Work to complete: Copy out every entry that follows, without a single picture.

Records for the exercise START

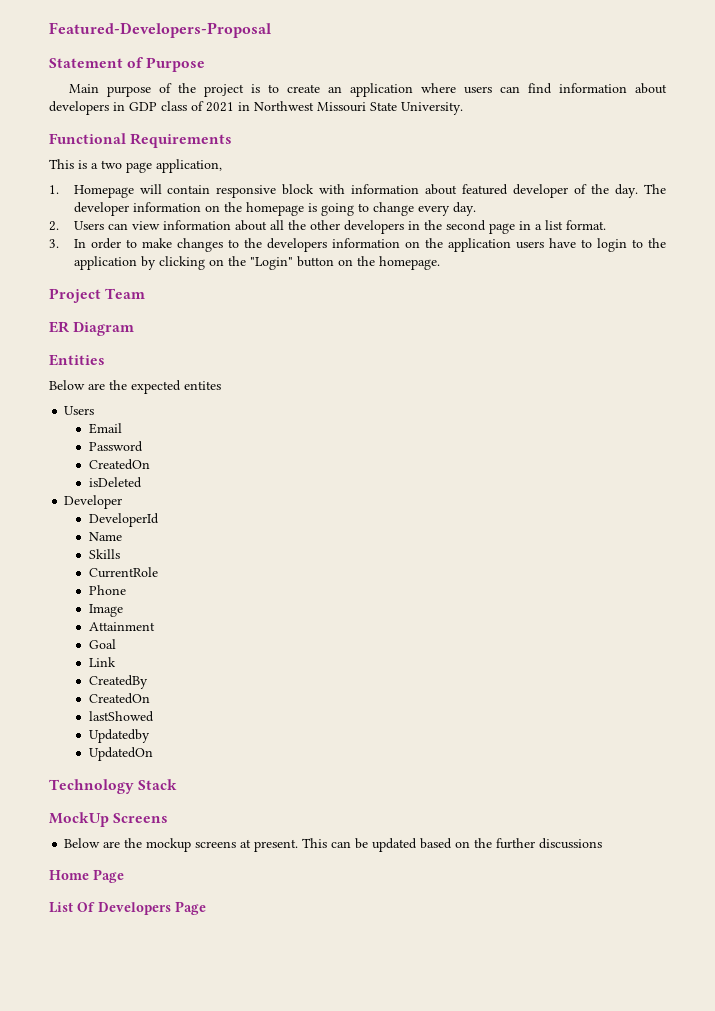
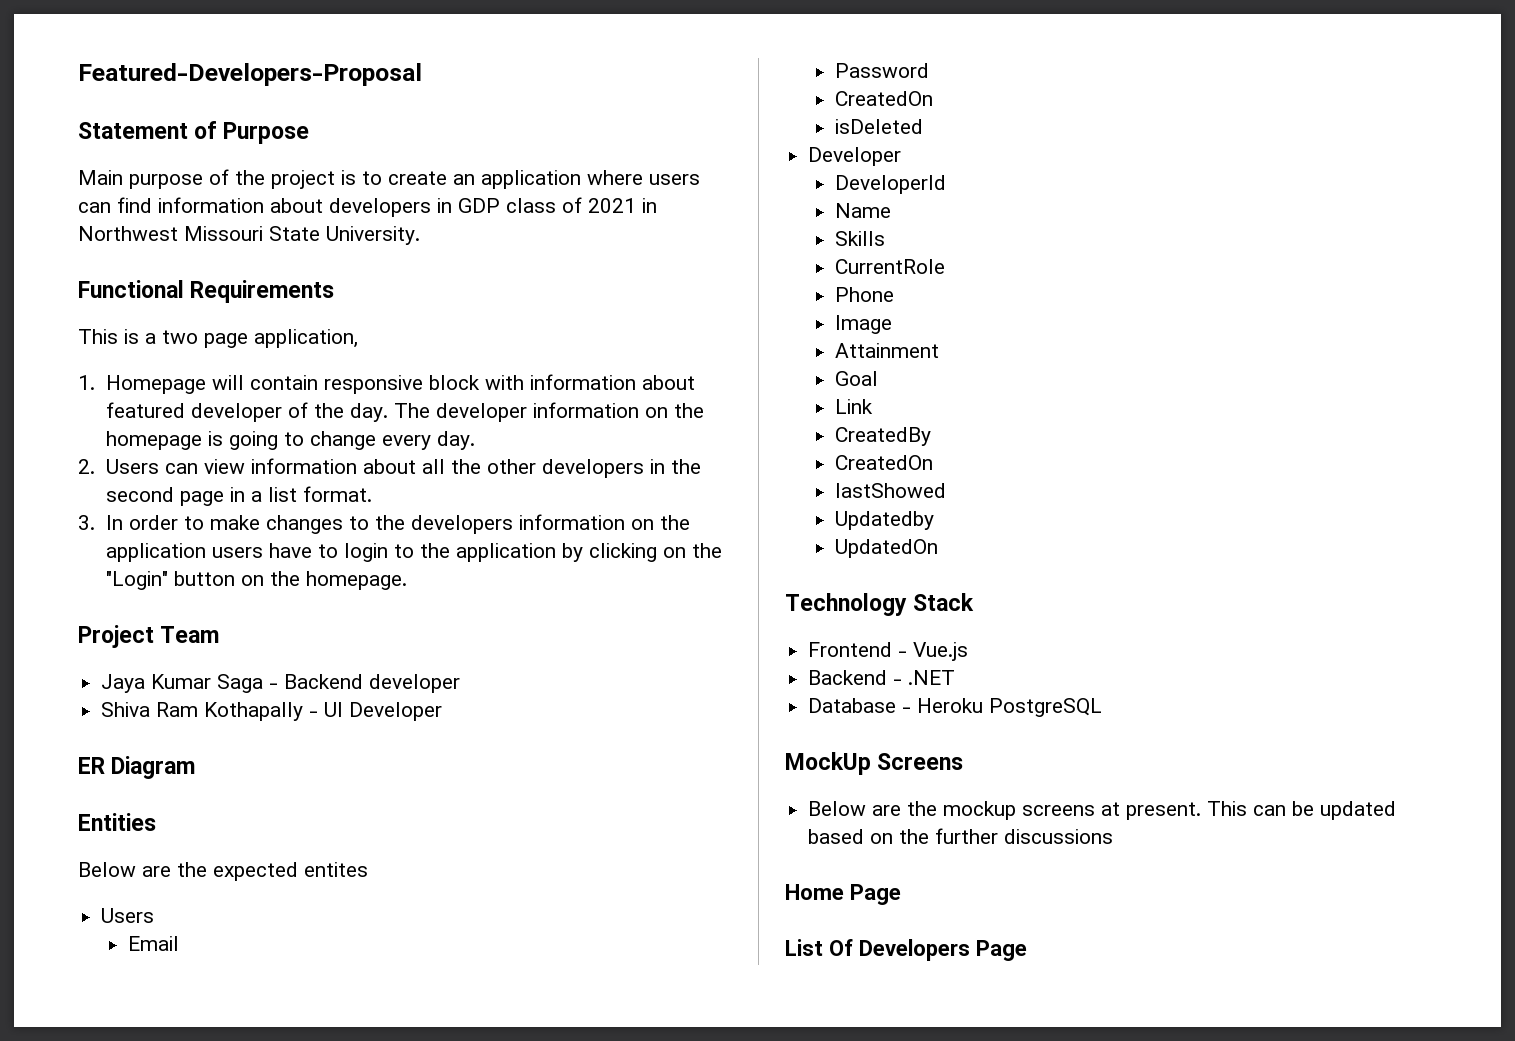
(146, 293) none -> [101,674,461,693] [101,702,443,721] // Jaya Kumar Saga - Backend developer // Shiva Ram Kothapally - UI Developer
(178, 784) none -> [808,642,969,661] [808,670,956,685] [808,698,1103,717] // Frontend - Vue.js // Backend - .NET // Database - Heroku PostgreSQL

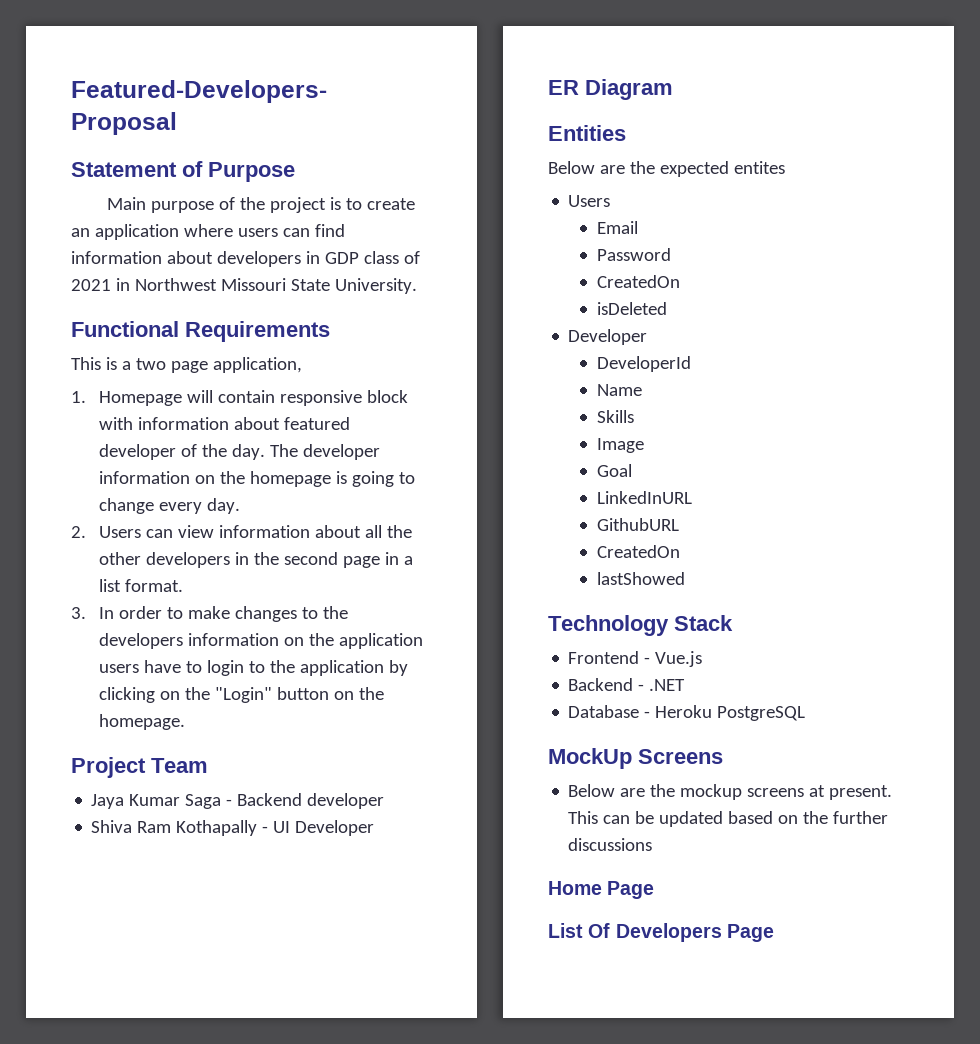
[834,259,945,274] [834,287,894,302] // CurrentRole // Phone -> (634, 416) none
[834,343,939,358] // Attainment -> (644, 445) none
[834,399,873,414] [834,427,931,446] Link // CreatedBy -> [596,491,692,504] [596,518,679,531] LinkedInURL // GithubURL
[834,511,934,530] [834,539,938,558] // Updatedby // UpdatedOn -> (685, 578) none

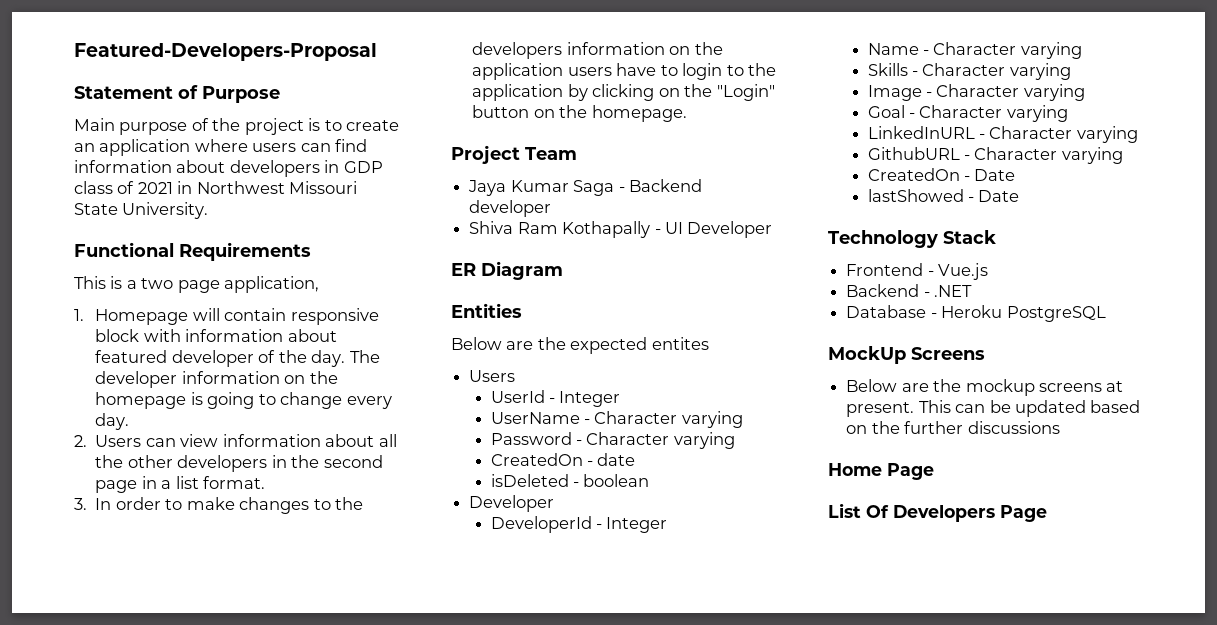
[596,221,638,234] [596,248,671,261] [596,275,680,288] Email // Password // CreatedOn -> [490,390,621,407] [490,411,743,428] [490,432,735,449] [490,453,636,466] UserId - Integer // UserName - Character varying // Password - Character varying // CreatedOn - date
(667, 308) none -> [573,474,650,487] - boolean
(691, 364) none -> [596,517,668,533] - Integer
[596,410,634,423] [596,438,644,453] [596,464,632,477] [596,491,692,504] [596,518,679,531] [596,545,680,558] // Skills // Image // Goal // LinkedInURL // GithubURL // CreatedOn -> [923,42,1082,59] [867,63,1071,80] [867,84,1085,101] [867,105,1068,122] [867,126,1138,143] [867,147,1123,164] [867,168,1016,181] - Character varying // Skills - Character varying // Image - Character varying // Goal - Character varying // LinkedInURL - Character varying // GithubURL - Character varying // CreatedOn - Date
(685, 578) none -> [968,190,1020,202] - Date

Records for the exercise END

Answer to this task:
(146, 293) none -> [101,674,461,693] [101,702,443,721] // Jaya Kumar Saga - Backend developer // Shiva Ram Kothapally - UI Developer
(178, 784) none -> [808,642,969,661] [808,670,956,685] [808,698,1103,717] // Frontend - Vue.js // Backend - .NET // Database - Heroku PostgreSQL

[834,259,945,274] [834,287,894,302] // CurrentRole // Phone -> (634, 416) none
[834,343,939,358] // Attainment -> (644, 445) none
[834,399,873,414] [834,427,931,446] Link // CreatedBy -> [596,491,692,504] [596,518,679,531] LinkedInURL // GithubURL
[834,511,934,530] [834,539,938,558] // Updatedby // UpdatedOn -> (685, 578) none

[596,221,638,234] [596,248,671,261] [596,275,680,288] Email // Password // CreatedOn -> [490,390,621,407] [490,411,743,428] [490,432,735,449] [490,453,636,466] UserId - Integer // UserName - Character varying // Password - Character varying // CreatedOn - date
(667, 308) none -> [573,474,650,487] - boolean
(691, 364) none -> [596,517,668,533] - Integer
[596,410,634,423] [596,438,644,453] [596,464,632,477] [596,491,692,504] [596,518,679,531] [596,545,680,558] // Skills // Image // Goal // LinkedInURL // GithubURL // CreatedOn -> [923,42,1082,59] [867,63,1071,80] [867,84,1085,101] [867,105,1068,122] [867,126,1138,143] [867,147,1123,164] [867,168,1016,181] - Character varying // Skills - Character varying // Image - Character varying // Goal - Character varying // LinkedInURL - Character varying // GithubURL - Character varying // CreatedOn - Date
(685, 578) none -> [968,190,1020,202] - Date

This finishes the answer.